'''

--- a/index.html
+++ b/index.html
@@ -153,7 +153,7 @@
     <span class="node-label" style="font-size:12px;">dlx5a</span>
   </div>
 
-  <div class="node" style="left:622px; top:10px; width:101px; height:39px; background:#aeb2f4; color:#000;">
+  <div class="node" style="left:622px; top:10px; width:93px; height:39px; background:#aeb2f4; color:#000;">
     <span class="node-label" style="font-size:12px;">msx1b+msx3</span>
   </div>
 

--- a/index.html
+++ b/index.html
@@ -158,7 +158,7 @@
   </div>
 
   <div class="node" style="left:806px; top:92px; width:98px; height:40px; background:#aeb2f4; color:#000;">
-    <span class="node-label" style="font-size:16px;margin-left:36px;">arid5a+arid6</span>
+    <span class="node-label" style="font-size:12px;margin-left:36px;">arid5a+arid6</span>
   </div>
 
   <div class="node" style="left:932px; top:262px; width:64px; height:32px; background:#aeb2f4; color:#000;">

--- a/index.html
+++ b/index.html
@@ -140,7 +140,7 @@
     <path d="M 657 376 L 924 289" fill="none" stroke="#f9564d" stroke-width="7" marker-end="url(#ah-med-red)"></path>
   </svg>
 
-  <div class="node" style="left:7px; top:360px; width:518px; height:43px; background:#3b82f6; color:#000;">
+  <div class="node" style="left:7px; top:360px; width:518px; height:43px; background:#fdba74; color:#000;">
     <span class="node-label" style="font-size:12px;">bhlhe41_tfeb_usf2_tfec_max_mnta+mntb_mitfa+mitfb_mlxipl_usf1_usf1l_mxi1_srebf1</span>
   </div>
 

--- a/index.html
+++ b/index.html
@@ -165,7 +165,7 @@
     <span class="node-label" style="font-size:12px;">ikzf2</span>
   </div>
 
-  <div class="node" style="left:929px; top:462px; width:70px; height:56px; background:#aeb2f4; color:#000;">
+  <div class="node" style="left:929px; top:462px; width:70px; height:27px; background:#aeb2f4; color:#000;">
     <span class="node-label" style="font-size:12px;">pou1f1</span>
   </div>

'''

» TASK PROMPT:
From the entries above, write out only the lines starting at the line that holds "top:10px; width:101px; height:39px;" and ending at the line that holds "width:518px; height:43px; background:#fdba74;", keeping both and matching them exactly.

» THE COMPLETED TASK:
-  <div class="node" style="left:622px; top:10px; width:101px; height:39px; background:#aeb2f4; color:#000;">
+  <div class="node" style="left:622px; top:10px; width:93px; height:39px; background:#aeb2f4; color:#000;">
     <span class="node-label" style="font-size:12px;">msx1b+msx3</span>
   </div>
 

--- a/index.html
+++ b/index.html
@@ -158,7 +158,7 @@
   </div>
 
   <div class="node" style="left:806px; top:92px; width:98px; height:40px; background:#aeb2f4; color:#000;">
-    <span class="node-label" style="font-size:16px;margin-left:36px;">arid5a+arid6</span>
+    <span class="node-label" style="font-size:12px;margin-left:36px;">arid5a+arid6</span>
   </div>
 
   <div class="node" style="left:932px; top:262px; width:64px; height:32px; background:#aeb2f4; color:#000;">

--- a/index.html
+++ b/index.html
@@ -140,7 +140,7 @@
     <path d="M 657 376 L 924 289" fill="none" stroke="#f9564d" stroke-width="7" marker-end="url(#ah-med-red)"></path>
   </svg>
 
-  <div class="node" style="left:7px; top:360px; width:518px; height:43px; background:#3b82f6; color:#000;">
+  <div class="node" style="left:7px; top:360px; width:518px; height:43px; background:#fdba74; color:#000;">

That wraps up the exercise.